Another boat comes in, and then a wall of water hits.
Sheet-rain slams the beach so hard that gulls fly squawking back to
the cliffs, but only some of them make it. When a raindrop hits
the sand, it forms a crater larger than an egg. The sand starts
to shift, and writhe with a texture just as alive as the water.
A rumbling comes closer.
The dogs are all inaudible now, hunkering under trucks, stairs,
stoves, each other. They are waiting for the weather.
Only the armored venture outside.
They come up from the sea and down from the rocks, emerging
from crags, tidepools, grass. There are thousands of them:
brown, red, blue, green. Covered with limpids, barnacles, kelp:
snowcrabs, spidercrabs, redrock, Dunganesse--feasting on the smorgasbord,
gnashing claws, clicking, scratching, scavenging. They climb
each other, carpet each other, consuming the entire beach, tearing
at the meat. In some places, the sand is knee-deep in crab.
The crab masses devour. The rain beats down. The
roaring increases. The ocean lifts--then descends, smashing
their backs. Thousands are sucked under, then spat up again.
Shells splinter, pincers are ripped out. Trees wash up.
A life-preserver, faded yellow by the sun. Human waste.
Styrofoam chunks. And then the battered gulls arrive, half their
feathers torn away, slapping down on the crabs, rolling in the sand,
freshly dead--a belt of them, forty or fifty or sixty miles long,
pushed ahead by the tide. It's coming.
Lightning strikes the cross on the church. Once, twice--thunder
booms, hail smashes down in lugnut-like conglomerations, bouncing
off the docks, cascading on the roofs. Pigs get hit and die
on the spot. The noise carries through the harbor like machine-gun
fire, sounding the first barrage of the storm. But suddenly,
it's gone and replaced by sleet. Plants break under the weight,
the streets are instantly glazed.
And then it appears eighteen miles out: complete blackness,
rising higher and darker than anything anyone here has ever seen.
Church bells start to clang: Emergency! Take Cover! Stay
Away From Windows! Pray to God, Motherfuckers!
The islanders know what to expect. The power will go out
and the blackness will take over. Things will get hit by mysterious
missiles, and gutters will gorge forcing pressure into homes.
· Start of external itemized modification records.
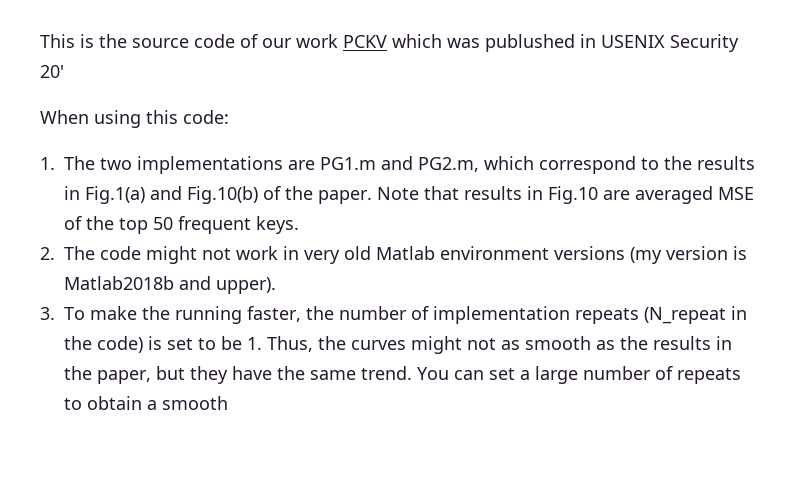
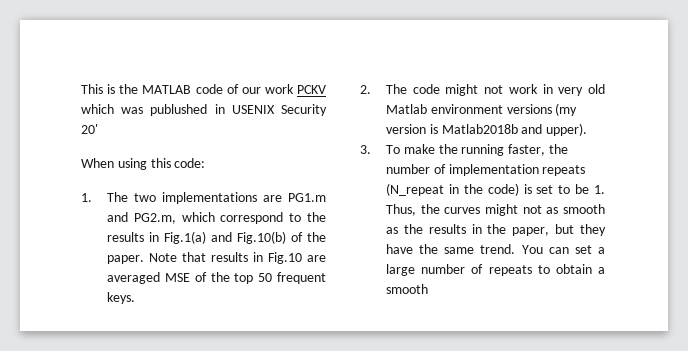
[132,38,189,48] source -> [142,85,192,94] MATLAB

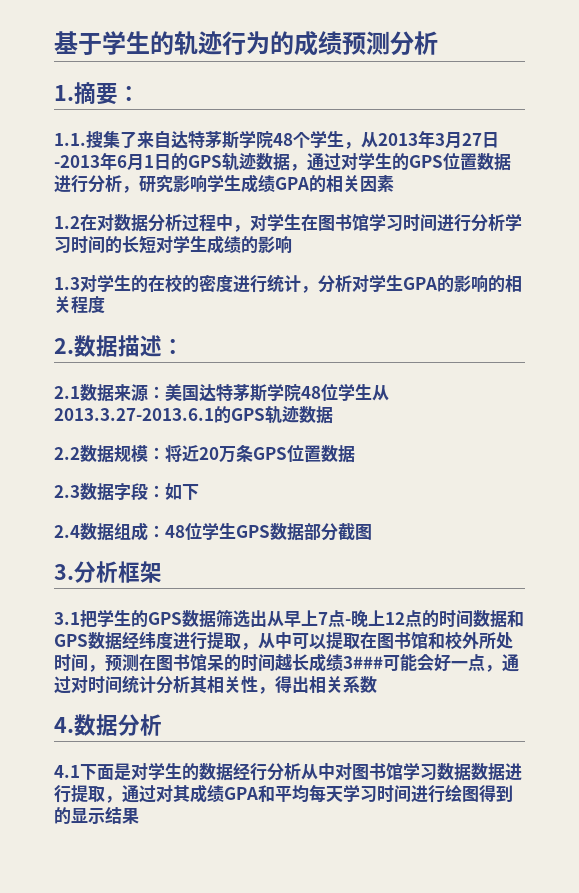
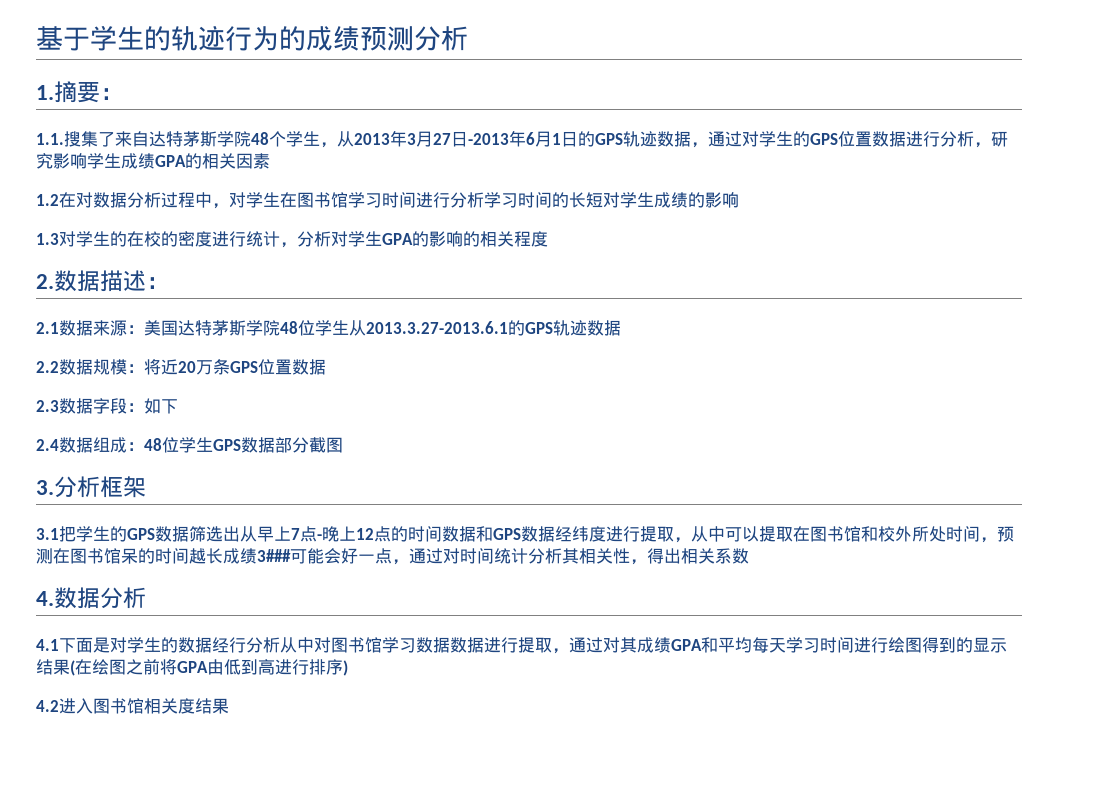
(139, 816) none -> [70,659,348,676] [36,698,229,714] (在绘图之前将GPA由低到高进行排序) // 4.2进入图书馆相关度结果

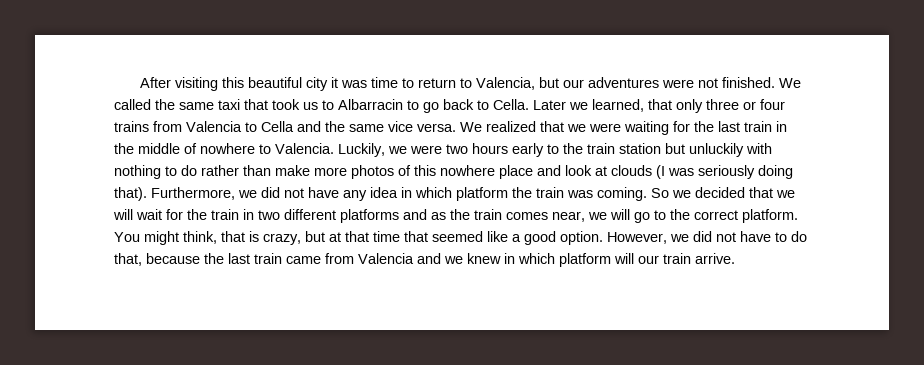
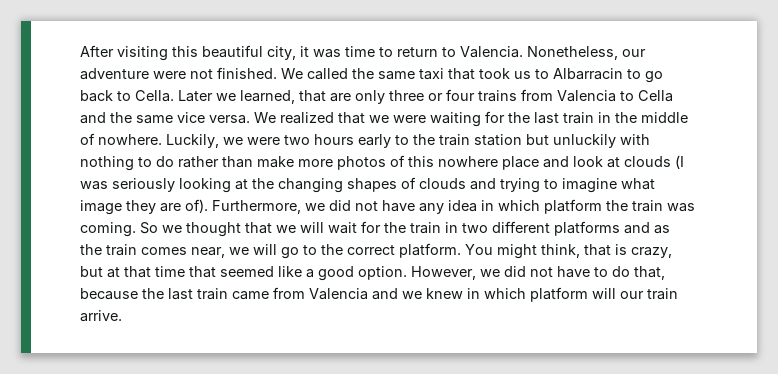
[305,77,328,91] city -> [267,46,296,60] city,
[475,77,659,90] Valencia, but our adventures -> [460,46,646,60] [80,68,149,80] Valencia. Nonetheless, our adventure
(672, 104) none -> [330,93,351,102] are
[200,143,334,154] nowhere to Valencia. -> [98,134,162,145] nowhere.
[758,165,793,179] [114,187,147,201] doing that). -> [179,177,655,193] [80,199,208,215] looking at the changing shapes of clouds and trying to imagine what image they are of).
[695,187,745,198] decided -> [186,222,241,237] thought

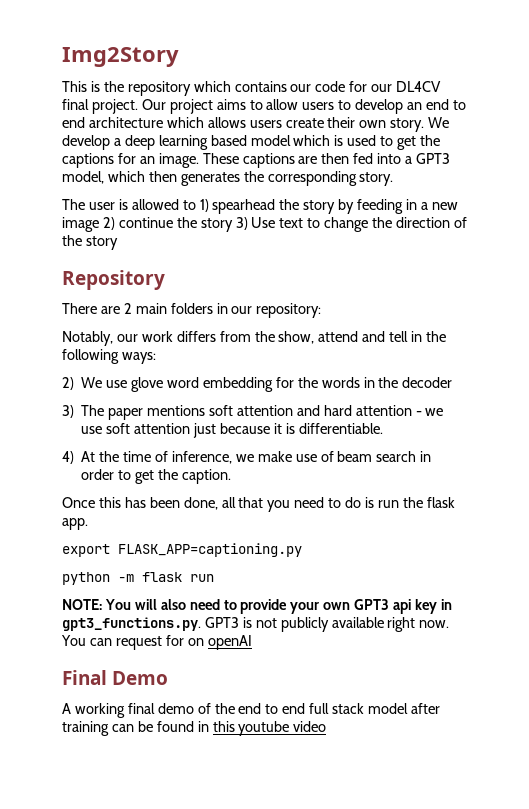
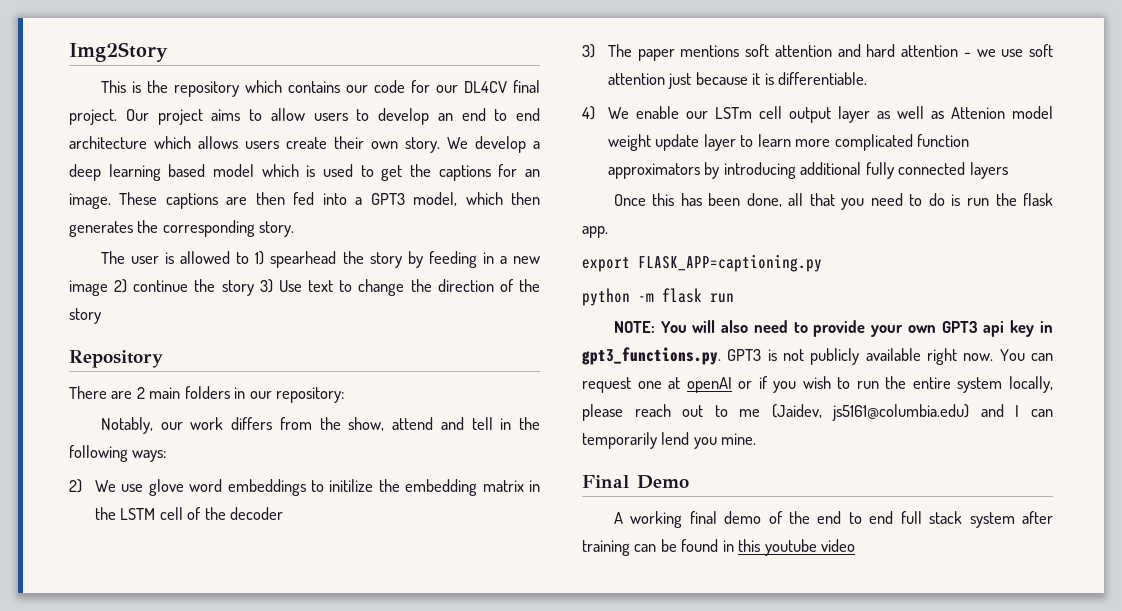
[202,377,375,392] embedding for the words in -> [227,479,540,496] [94,507,202,520] embeddings to initilize the embedding matrix in the LSTM cell of
[81,451,432,464] [81,469,231,484] At the time of inference, we make use of beam search in order to get the caption. -> [607,106,1053,123] [607,134,970,151] [607,162,1008,179] We enable our LSTm cell output layer as well as Attenion model weight update layer to learn more complicated function approximators by introducing additional fully connected layers
[165,635,204,646] for on -> [637,377,681,389] one at
(252, 642) none -> [738,376,1053,393] [582,404,1053,421] [582,432,757,449] or if you wish to run the entire system locally, please reach out to me (Jaidev, js5161@columbia.edu) and I can temporarily lend you mine.
[368,703,409,714] model -> [969,512,1015,528] system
Toilets will explode, so are duct-taped shut. Buckets will be
used. And mops and rags and barrels and drums. Rain will
burst in. Destruction is a given. People will be injured,
maimed, killed. Livestock is doomed. And when it all blows
over, there will be fish in the streets, uprooted trees, overturned
cars, trailer-homes floating out to sea, and school will be canceled.
But before the clean-up begins, the whole town will go to the beach
to reap what God has given them.
Chum
II
From
over the dunes, they descend like the hag masses of the seventeenth
century, actually cackling, laughing, jumping and running, armed with
sacks for plunder. Most of them are women, many of them toothless,
all of them squarish and squat. Descendants of Irish criminals,
their genes retain a nuance of Down's Syndrome thanks to a century
and a half of vigorous in-breeding.
Back when Australia was the New Welsh Prison Colony, an English
prison hulk known as The Ophelia was set upon by Mongolian pirates
off the coast of Borneo, so fled up the Makassar Strait where a winter
storm blew her into the Pacific. The ship got lost, but eventually
found its way to the Russian coast where another storm hit, busting
their mainmast in half and shredding their sails to gauze. The
Ophelia was soon beached on an island a quarter of a globe away from
its original destination. The captain of the ship, however,
decided that one rock in the middle of nowhere was just as good as
any, so dumped its cargo there. Repairs were made and the hulk
sailed back to England the long way, around Cape Hope. There
were several mutinies and it took a few years. When they finally
returned, the Queen made it known that such an embarrassing and wasteful
circumnavigation never occurred. The details of the voyage of
The Ophelia were hidden from history, and the islanders were left
to their own designs.
A pretty much illiterate people, there are no written records
on how the place was settled, and nobody there gives a damn to know.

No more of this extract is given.